204 F. 326 | E.D.N.Y | 1913
Adjudication upon an involuntary petition was had on the 18th day of November, 1912, against Joseph Schwartz and Morris Schwartz, individually and as members of the firm of J. & M. Schwartz. The papers show that the alleged bankrupts resided in this district, and had places of business at 39-41 East Broadway, and 82 Division street, borough of Manhattan. A receiver was appointed, and attempts were made to secure some of the assets in.the store at No. 82 Division street, borough of Manhattan.
The trustee states in his p’etition that one Harry Colton, a son-in-law of Joseph Schwartz, made certain disposition of the assets of the bankrupt, and sold for cash the goods in the Division street store. It is also alleged that Colton was interested in the business through investments of money, to have had the right to share in the profits, and to have been an actual partner rather than á creditor. Upon this ground the trustee has given a notice of motion to the said Harry Colton, which was served upon him at 50 West street, Newark, N. J., for an order adding the said Harry Colton to the proceedings as a member of the firm.
Upon the argument of the motion, the said Harry Colton appeared specially by attorney and interposed an affidavit, verified upon the 7th day of March, 1913, in the county of New York. He claims that he is a resident and lives in the state of New Jersey, that he has no place of business in the state of New York, and that he is not a partner in the said firm. He objects to this proceeding, on the. ground that the court has no jurisdiction to adjudicate him a bankrupt, that the form of the proceeding instituted by the trustee and creditors is without authority in law and is not in accordance with General Order 8 (89 Fed. •vi, 32 C. C. A. xi), nor section 5 of the bankruptcy statute (Act July 1, 1898, c. 541, 30 Stat. 547, 548 [U. S. Comp. St. 1901, p. 3425]).

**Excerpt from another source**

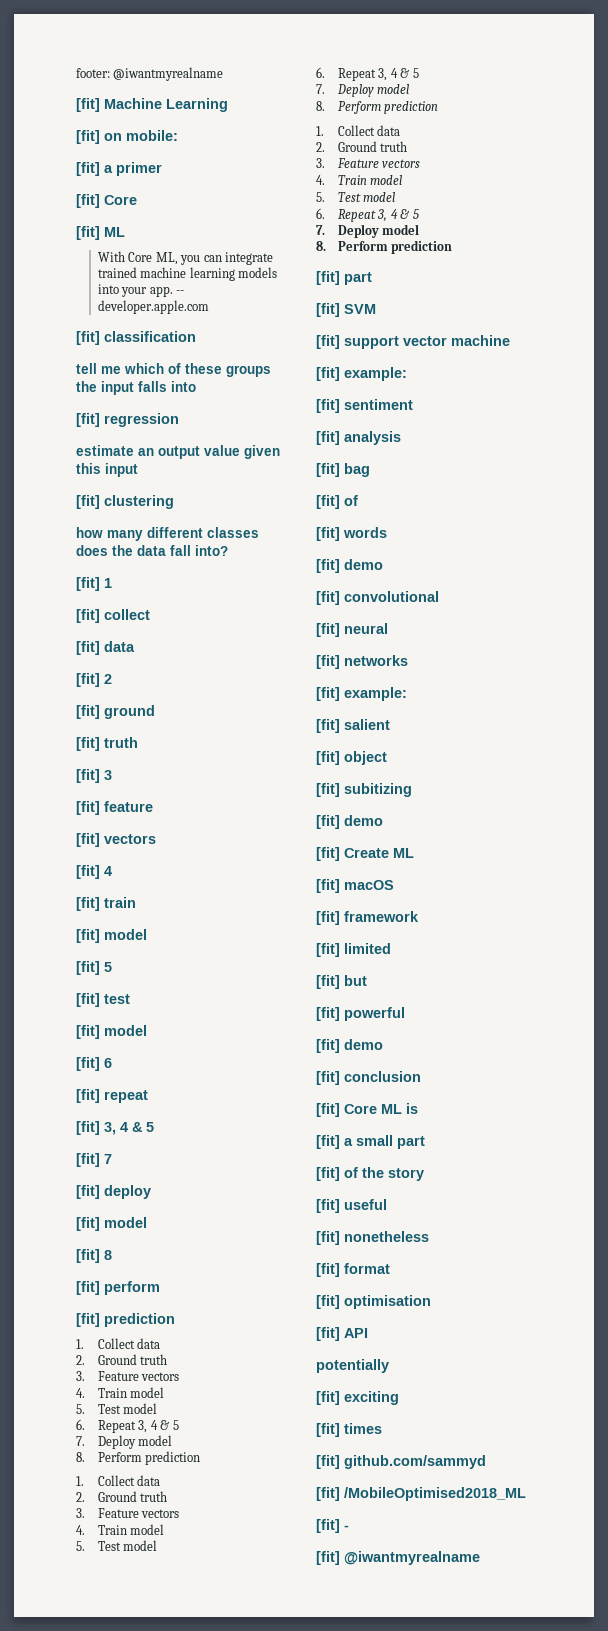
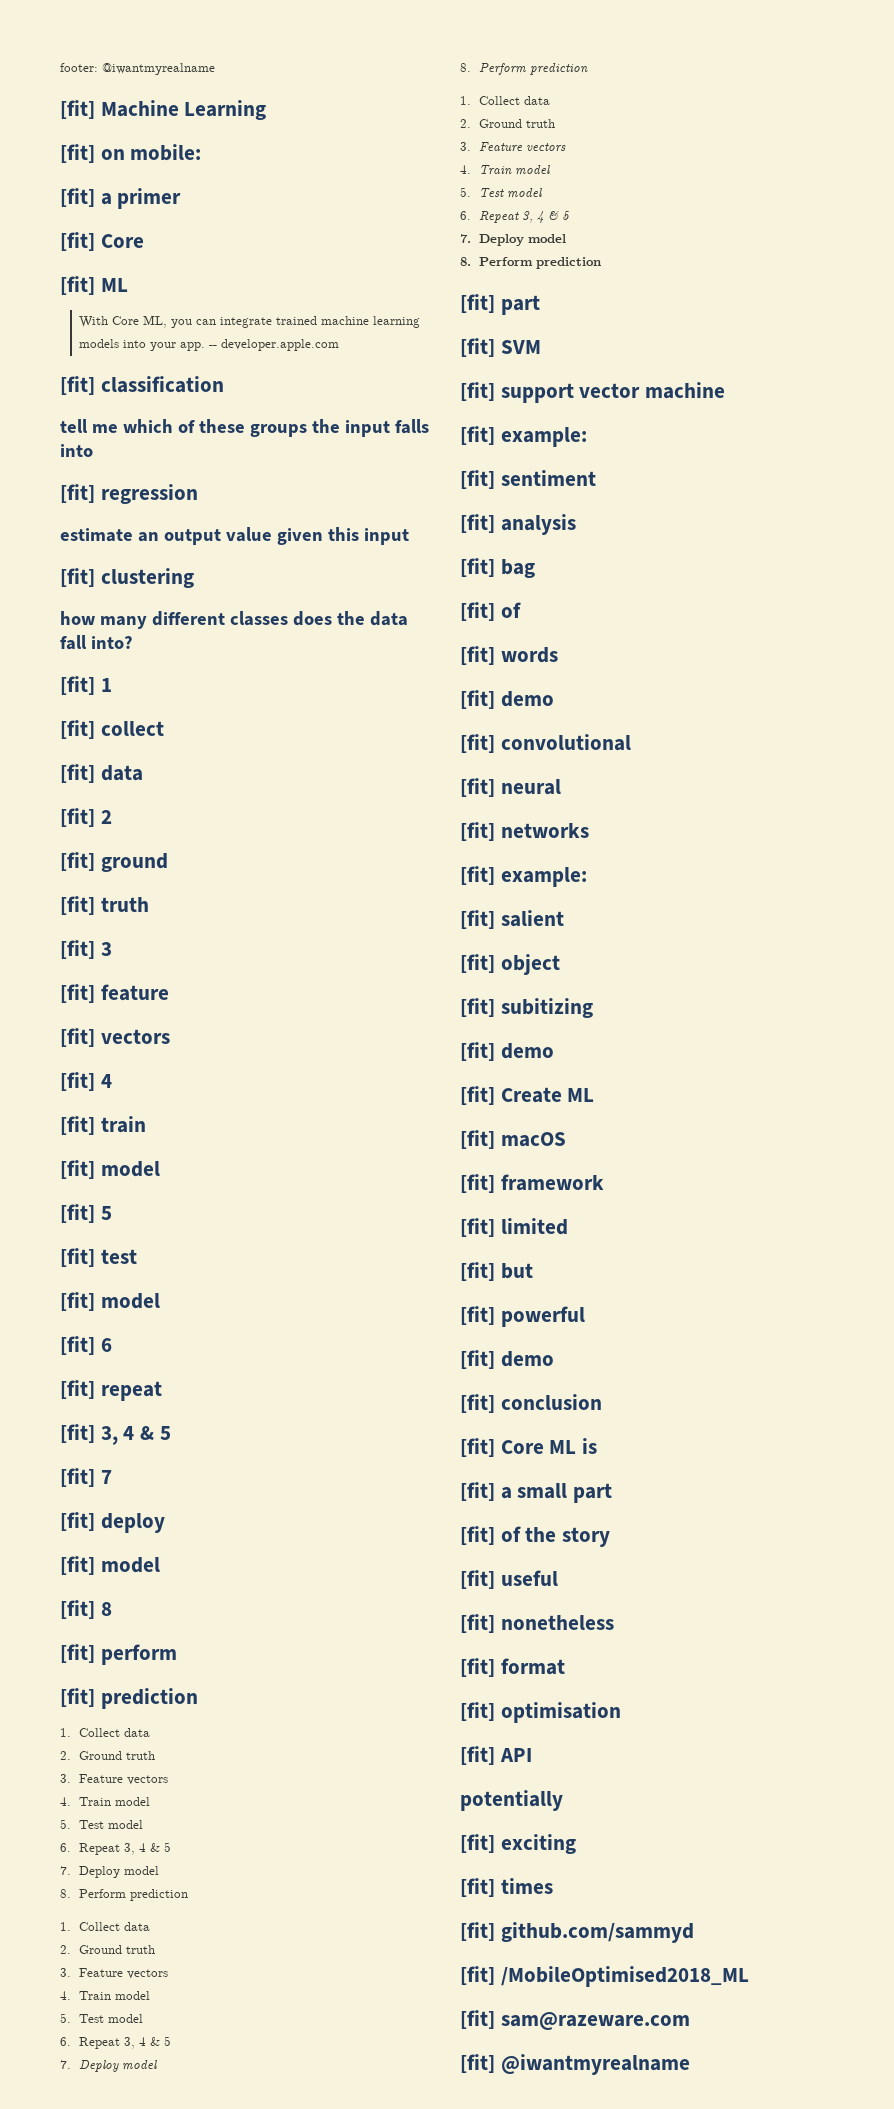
[344,1525,349,1530] - -> [500,2012,690,2030] sam@razeware.com

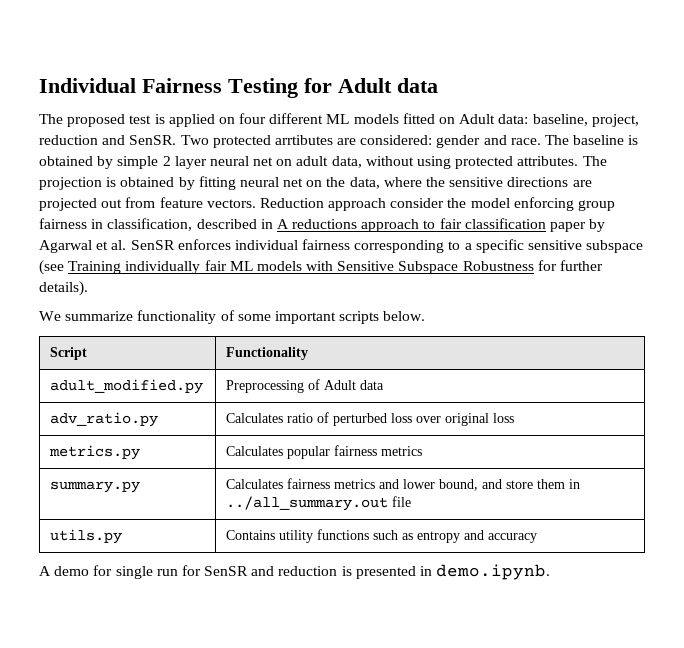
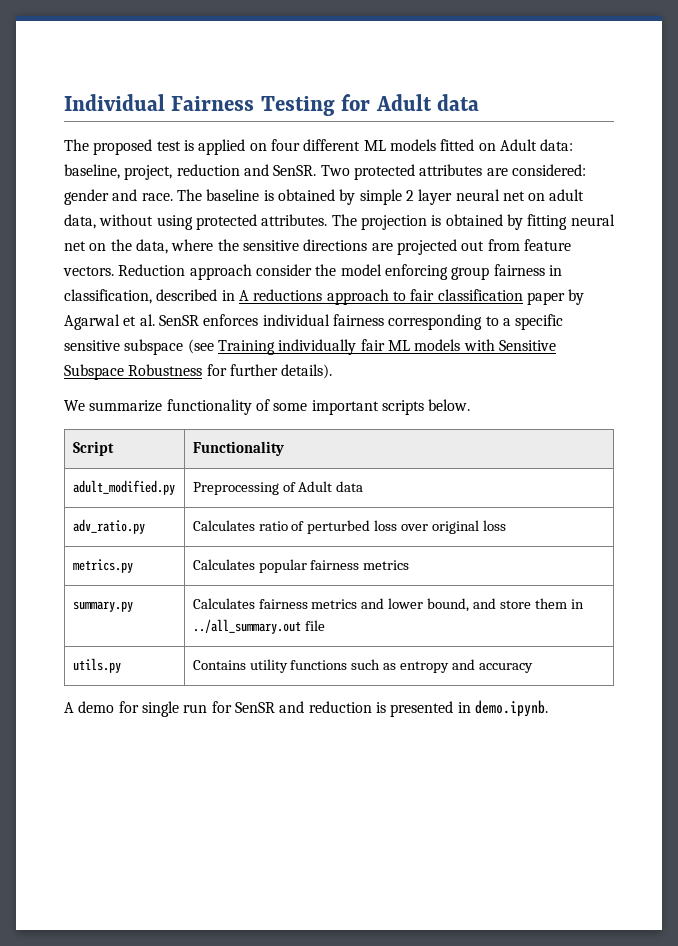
[274,135,333,145] arrtibutes -> [419,164,483,176] attributes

But these questions cannot be disposed of upon the present motion. The preliminary objection to a determination by the court of whether or not Colton should be called upon to answer the proceeding in this district must be decided in favor of the trustee, but such proceedings can only be instituted by a subpoena to answer or its equivalent. Upon the present motion nothing can he determined except the preliminary objection to the sufficiency of the papers and allegations in the record to justify the summoning of the said Harry Colton to answer as if he had been made a party to the proceedings at the outset.